A single patient had an intraprocedural esophageal mucosal tear. In the 24 hours after the procedures, 1 patient had an upper gastrointestinal bleed; 1 patient developed thrush, fever, and syncope; and 2 patients were readmitted to the hospital for bloating and delayed gastric emptying, respectively.

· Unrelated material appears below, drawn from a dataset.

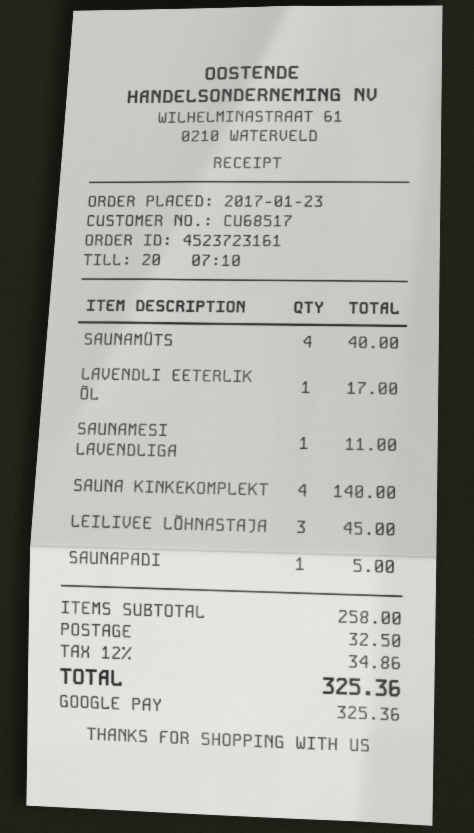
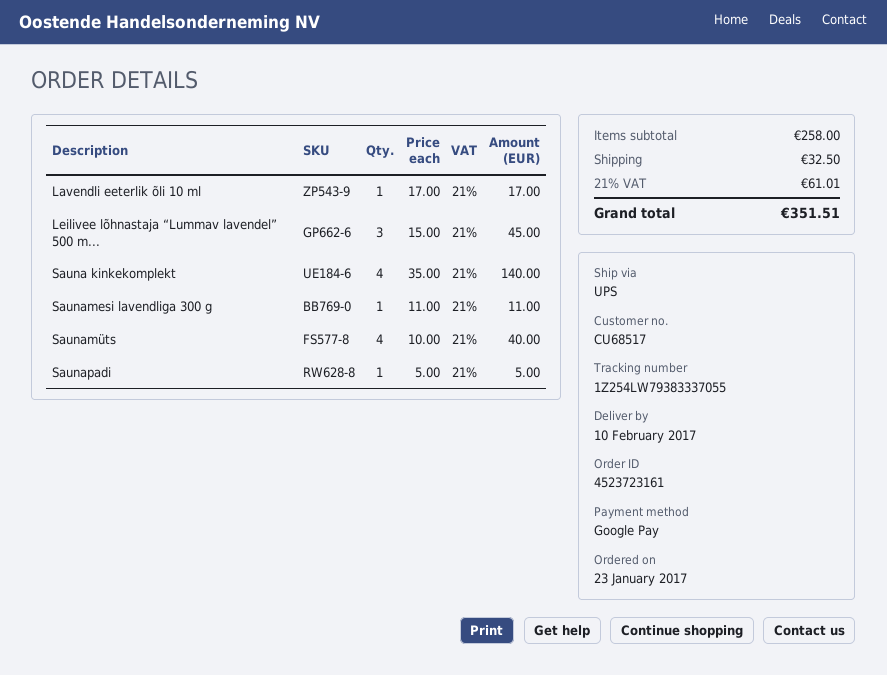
tax: 12% = 34.86 -> 21% = 61.01
total: 325.36 -> 351.51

At follow-up, the researchers observed significant improvements of GERD symptoms. Mean RDQ scores for frequency and severity were 17.4 and 16.7 at baseline and decreased to 4.78 (P <.01) and 4.56 (P <.01) at 12 months, respectively.

Compared with baseline, at 12 months symptoms of heartburn (GERD-HRQL: 23.26 vs 7.37; P <.01), regurgitation (GERD-HRQL: 14.26 vs 0; P <.01), and reflux (RSI: 17.67 vs 8.1; P =.013) were found to be significantly improved.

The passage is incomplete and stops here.